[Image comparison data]
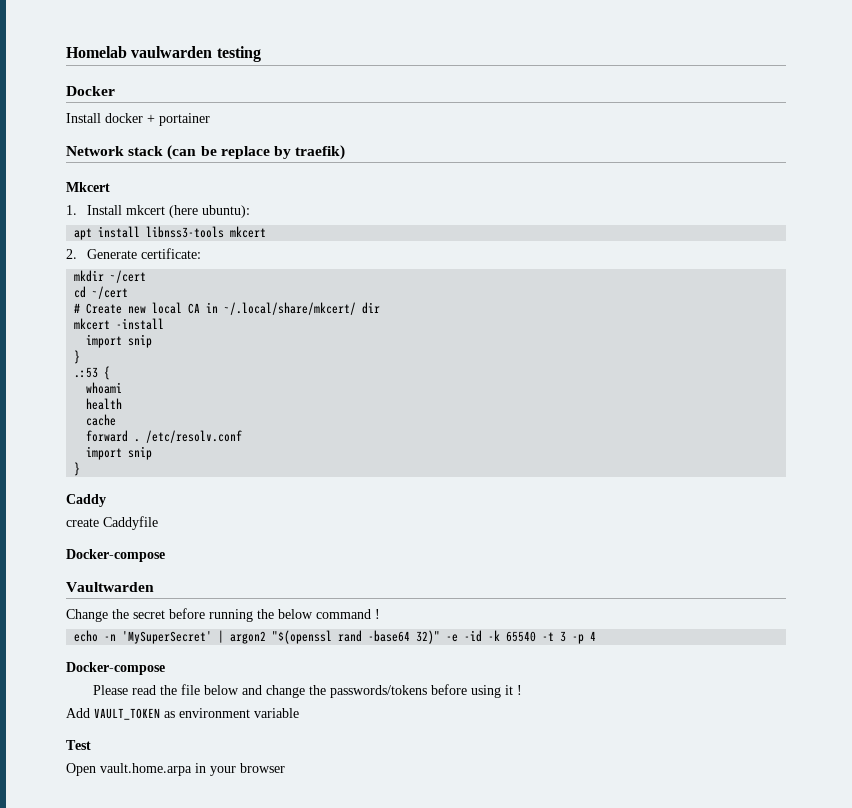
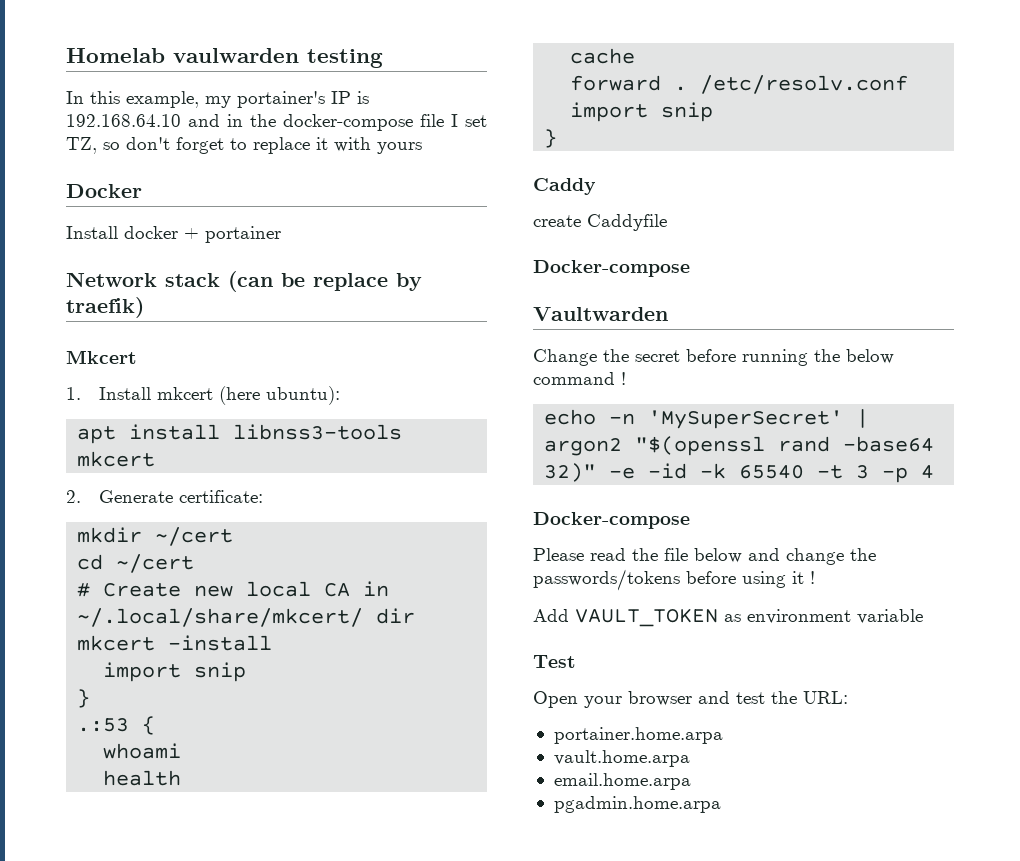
+ In this example, my portainer's IP is 192.168.64.10 and in the docker-compose file I set TZ, so don't forget to replace it with yours
- Open vault.home.arpa in your browser
+ Open your browser and test the URL:
+ portainer.home.arpa
+ vault.home.arpa
+ email.home.arpa
+ pgadmin.home.arpa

## [The problem]
Your answer should be one number: the count of lines in the data above that include the word "home".

## [Solved problem]
5